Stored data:
⁂

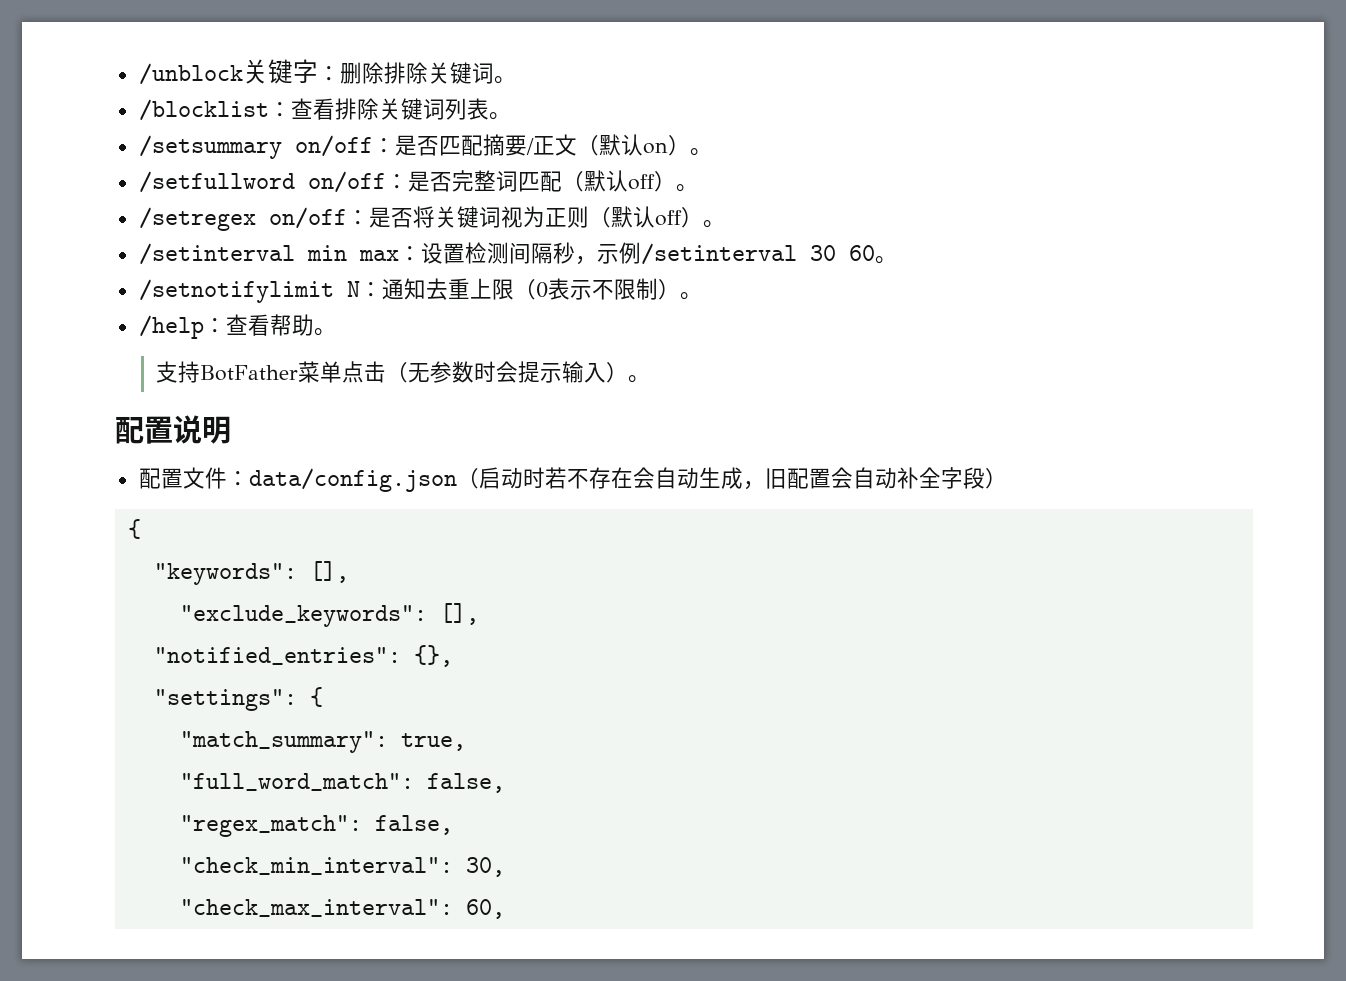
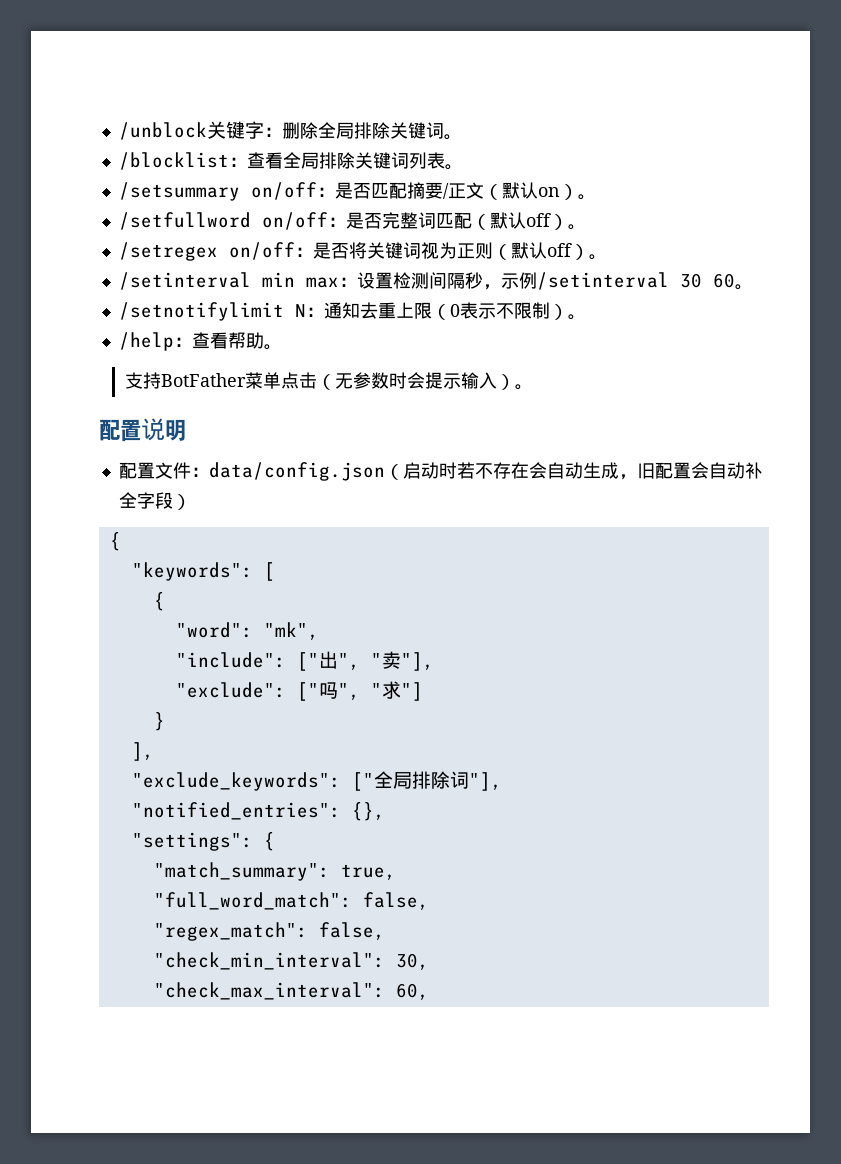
- /unblock关键字：删除排除关键词。
+ /unblock关键字：删除全局排除关键词。
- /blocklist：查看排除关键词列表。
+ /blocklist：查看全局排除关键词列表。
- "keywords": [],
- "exclude_keywords": [],
+ "keywords": [
+ {
+ "word": "mk",
+ "include": ["出", "卖"],
+ "exclude": ["吗", "求"]
+ }
+ ],
+ "exclude_keywords": ["全局排除词"],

⁂

Exercise: Restate the data word for word, minus any images.

Task response:
- /unblock关键字：删除排除关键词。
+ /unblock关键字：删除全局排除关键词。
- /blocklist：查看排除关键词列表。
+ /blocklist：查看全局排除关键词列表。
- "keywords": [],
- "exclude_keywords": [],
+ "keywords": [
+ {
+ "word": "mk",
+ "include": ["出", "卖"],
+ "exclude": ["吗", "求"]
+ }
+ ],
+ "exclude_keywords": ["全局排除词"],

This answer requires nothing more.